Oh, brother. You knew going in that things between the Braves and the Cardinals in a division series would be interesting, to say the very least. Especially knowing the set pits one precinct of fun police against another. Then you got reminded soon enough about being very careful what you wish for.

The Cardinals and the Braves put on a few shows for the price of one, before the Cardinals hung in to finish a 7-6 win Thursday afternoon. The Comedy of Errors, starring one of this season’s most vaunted defenses. The Late Show, starring both sides’ bombardiers Paul Goldschmidt, Freddie Freeman, and Ronald Acuna, Jr.

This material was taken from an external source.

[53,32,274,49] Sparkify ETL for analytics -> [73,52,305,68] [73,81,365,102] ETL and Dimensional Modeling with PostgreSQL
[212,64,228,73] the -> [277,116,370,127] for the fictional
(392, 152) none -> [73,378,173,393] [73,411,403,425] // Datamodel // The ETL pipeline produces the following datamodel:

And Get Off My Lawn, starring Cardinals pitcher Carlos Martinez out of the ninth inning bullpen.

When the Show’s number three team for defense in terms of runs saved (95), the number five team for turning batted balls into outs (.705), and the number thirty team for allowing errors (a mere 66) allows three Game One runs on extremely playable grounders, you try to remind yourself the Elysian Field demigods do have a sense of humour, if you’re a Cardinals fan.

When your franchise youth settles for a long single in the seventh, after taking a leisurely stroll out of the batter’s box, and barely arrives at first when he might have pulled into second when the right fielder turned to throw in after playing the ball off the height of the fence, you try to see it from the youth’s perspective, if you’re a Braves fan.

When Cardinal fan’s relief ace—who’s renowned for making like Tarzan when he nails strikeouts or induces critical outs—calls out the same youth for having a ball when he does hit one that’s no questions asked out in the bottom of the ninth and has a blast running it out, demanding the boy wonder respect him, Cardinal fan has to remind himself or herself that Mama said there’d be moments and brain farts like that.

When Braves fan has to listen to venerable veteran Freddie Freeman call out Ronald Acuna, Jr.’s earlier stroll, he or she needs every ounce of restraint to keep from reminding Freeman—and any other Brave sharing Freeman’s thinking—that, all things considered, being at second where he belonged in the seventh might not have gotten them more in the end.

With all the foregoing and more it almost felt as though the Cardinals hanging tough, coming back, yanking far ahead with a four-run top of the ninth, and still beating the Braves, was a tough loss. And weren’t things weird enough without Braves reliever Chris Martin going down for the rest of the series after straining his oblique . . . while coming in from the pen assigned to work the eighth? Without throwing a single pitch?

“Every out, every pitch is important,” said the Cardinals’ Matt Carpenter, who didn’t start but who pinch hit in the eighth and dumped the quail off Braves reliever Mark Melancon in the eighth to tie things up at three. “There’s a lot of adrenaline involved, but that’s what you play for, that’s why you’re here.”

“We’ve played all season expecting to win those type games. You give up that kind of lead, it’s tough to swallow,” said Freeman, who shot one over the center field wall one out after Acuna yanked a two-run homer into the same real estate in the ninth, then watched Josh Donaldson ground out and Nick Markakis look at strike three to end the Braves’ afternoon a day late and a dollar short.

Those two homers were joined by Golschmidt in the top of the eighth. Off Luke Jackson, who had to go in after Martin’s in-from-the-pen oblique tweak and watch Goldschmidt send his second pitch over the left field wall. They were the only bombs on a day both teams seemed hell bent on proving small ball hadn’t yet gone the way of the Yugo. If you didn’t know better, you’d have sworn some things were supposed to have been outlawed in recent times.

Things like Cardinals center fielder Harrison Bader not just beating out an infield single in the fifth and moving to second on—the horror!—a sacrifice bunt by Cardinals starting pitcher Miles Mikolas, but stealing third for the first such theft in a measly two tries off Braves starter Dallas Keuchel all year long. Not to mention Bader tying the game at one when he scored on Dexter Fowler’s ground out to second.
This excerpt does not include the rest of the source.